## Activity
Every line that contains the word "préparé" is to be copied from the listing.
================
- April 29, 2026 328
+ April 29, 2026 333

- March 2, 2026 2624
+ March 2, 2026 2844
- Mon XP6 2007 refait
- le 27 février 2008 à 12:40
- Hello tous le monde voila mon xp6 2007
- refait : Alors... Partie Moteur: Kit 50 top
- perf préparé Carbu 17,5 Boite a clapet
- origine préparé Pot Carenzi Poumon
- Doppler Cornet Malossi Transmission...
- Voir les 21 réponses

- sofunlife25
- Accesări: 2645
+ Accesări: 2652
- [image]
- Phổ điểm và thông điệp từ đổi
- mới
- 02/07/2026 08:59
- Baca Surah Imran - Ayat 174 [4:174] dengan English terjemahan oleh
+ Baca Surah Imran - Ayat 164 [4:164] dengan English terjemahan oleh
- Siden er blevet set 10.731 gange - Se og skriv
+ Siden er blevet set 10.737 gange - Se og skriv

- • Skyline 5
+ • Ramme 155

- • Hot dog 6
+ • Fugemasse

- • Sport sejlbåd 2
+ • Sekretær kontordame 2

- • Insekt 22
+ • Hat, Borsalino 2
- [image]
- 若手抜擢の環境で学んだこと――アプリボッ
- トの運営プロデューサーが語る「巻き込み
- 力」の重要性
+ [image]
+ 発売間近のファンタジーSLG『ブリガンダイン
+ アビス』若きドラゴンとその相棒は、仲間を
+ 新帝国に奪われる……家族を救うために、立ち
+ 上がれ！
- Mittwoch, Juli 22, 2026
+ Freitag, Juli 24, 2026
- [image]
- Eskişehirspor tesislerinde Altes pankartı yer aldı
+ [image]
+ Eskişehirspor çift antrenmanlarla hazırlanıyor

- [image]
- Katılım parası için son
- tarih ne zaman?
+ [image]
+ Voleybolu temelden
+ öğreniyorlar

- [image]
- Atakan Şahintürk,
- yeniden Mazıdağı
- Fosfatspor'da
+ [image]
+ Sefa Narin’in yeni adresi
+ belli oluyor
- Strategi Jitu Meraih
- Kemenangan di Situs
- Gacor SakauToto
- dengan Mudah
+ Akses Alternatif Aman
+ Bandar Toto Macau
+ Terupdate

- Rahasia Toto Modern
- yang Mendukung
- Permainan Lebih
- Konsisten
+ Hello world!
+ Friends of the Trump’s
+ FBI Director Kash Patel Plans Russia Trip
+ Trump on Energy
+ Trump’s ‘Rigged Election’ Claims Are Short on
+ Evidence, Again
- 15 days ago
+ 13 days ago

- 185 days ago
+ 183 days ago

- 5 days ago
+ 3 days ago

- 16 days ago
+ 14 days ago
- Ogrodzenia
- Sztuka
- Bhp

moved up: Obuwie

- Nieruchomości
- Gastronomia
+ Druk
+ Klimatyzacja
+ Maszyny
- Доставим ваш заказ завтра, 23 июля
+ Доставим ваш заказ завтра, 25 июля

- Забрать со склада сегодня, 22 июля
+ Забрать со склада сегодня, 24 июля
================
## Expected answer
- perf préparé Carbu 17,5 Boite a clapet
- origine préparé Pot Carenzi Poumon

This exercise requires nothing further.